**Information:**
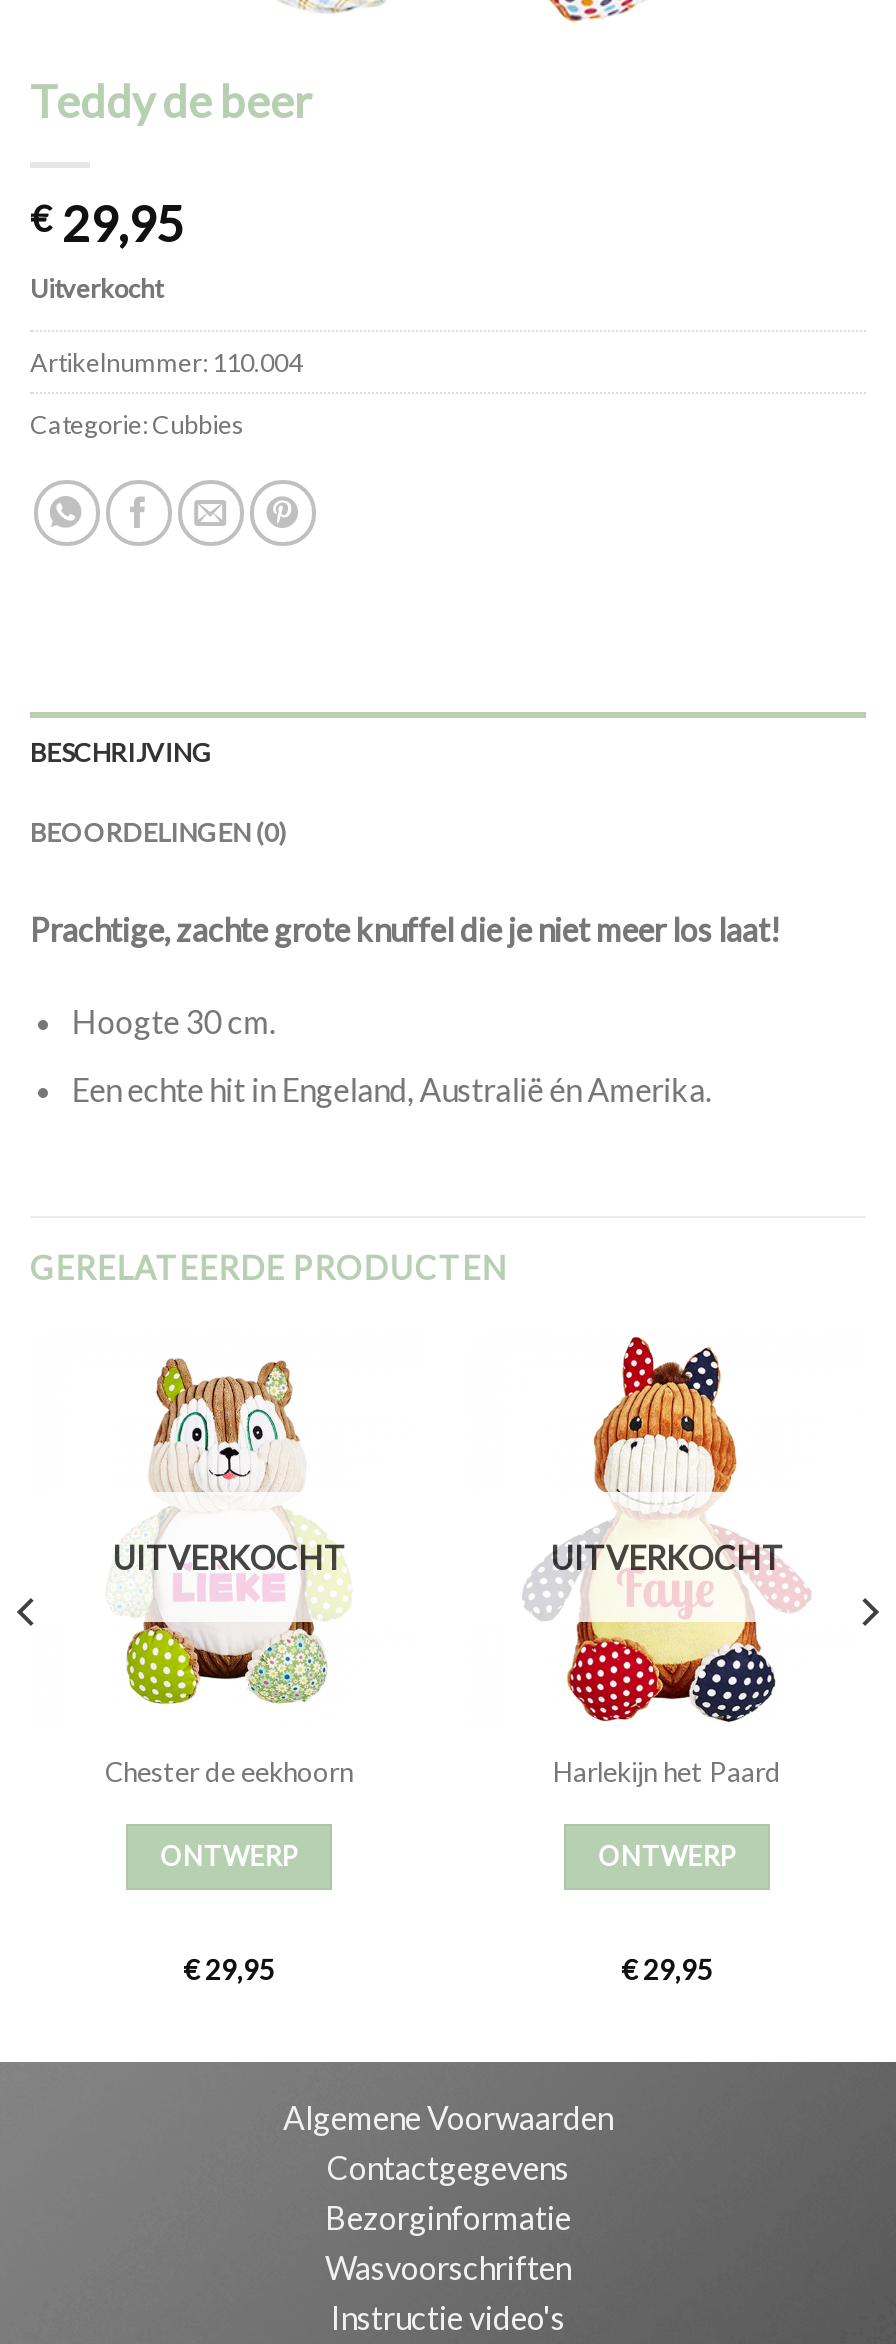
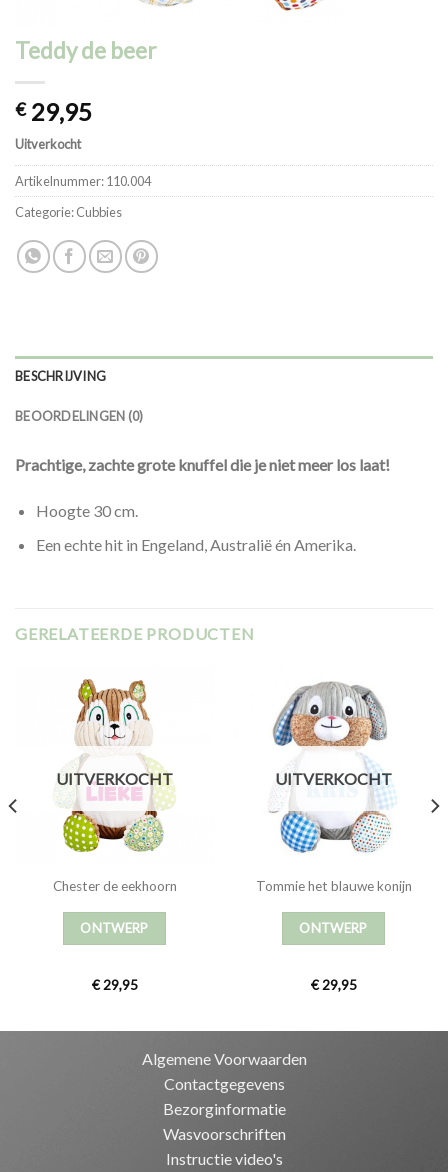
- [image]
+ [image]

- [image]
- Harlekijn het Paard
+ [image]
+ Tommie het blauwe konijn
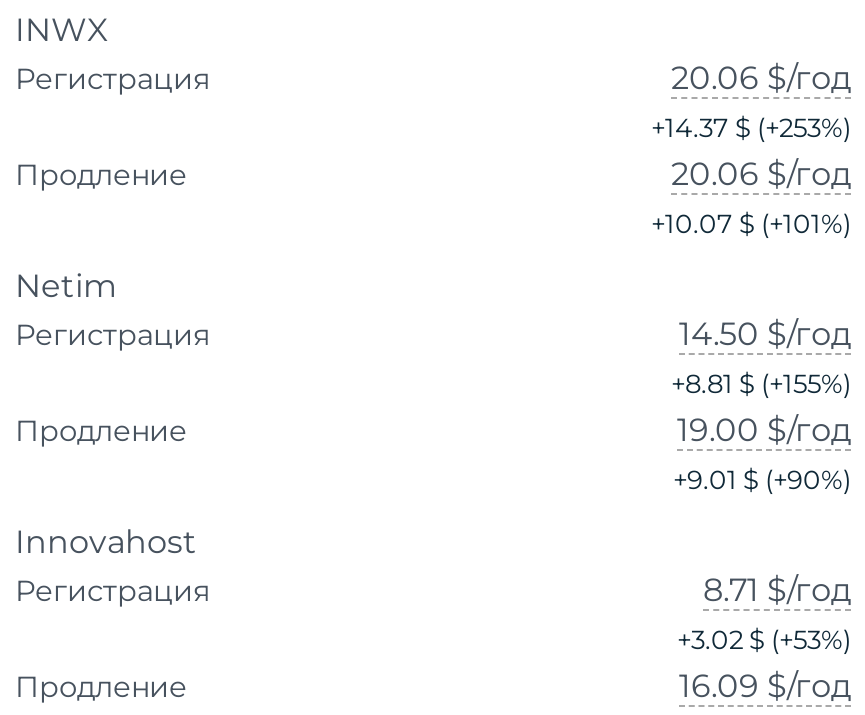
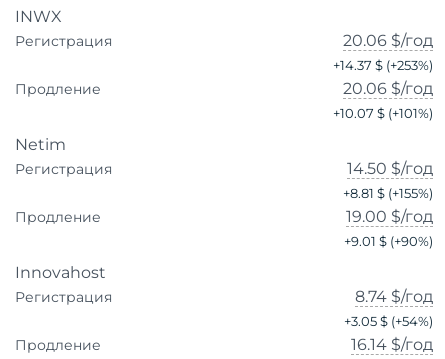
- 8.71 $/год
+ 8.74 $/год

- +3.02 $(+53%)
+ +3.05 $(+54%)

- 16.09 $/год
+ 16.14 $/год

**Task statement:** The expected result is the data above in exact form, free of pictures.

**Task answer:**
- [image]
+ [image]

- [image]
- Harlekijn het Paard
+ [image]
+ Tommie het blauwe konijn
- 8.71 $/год
+ 8.74 $/год

- +3.02 $(+53%)
+ +3.05 $(+54%)

- 16.09 $/год
+ 16.14 $/год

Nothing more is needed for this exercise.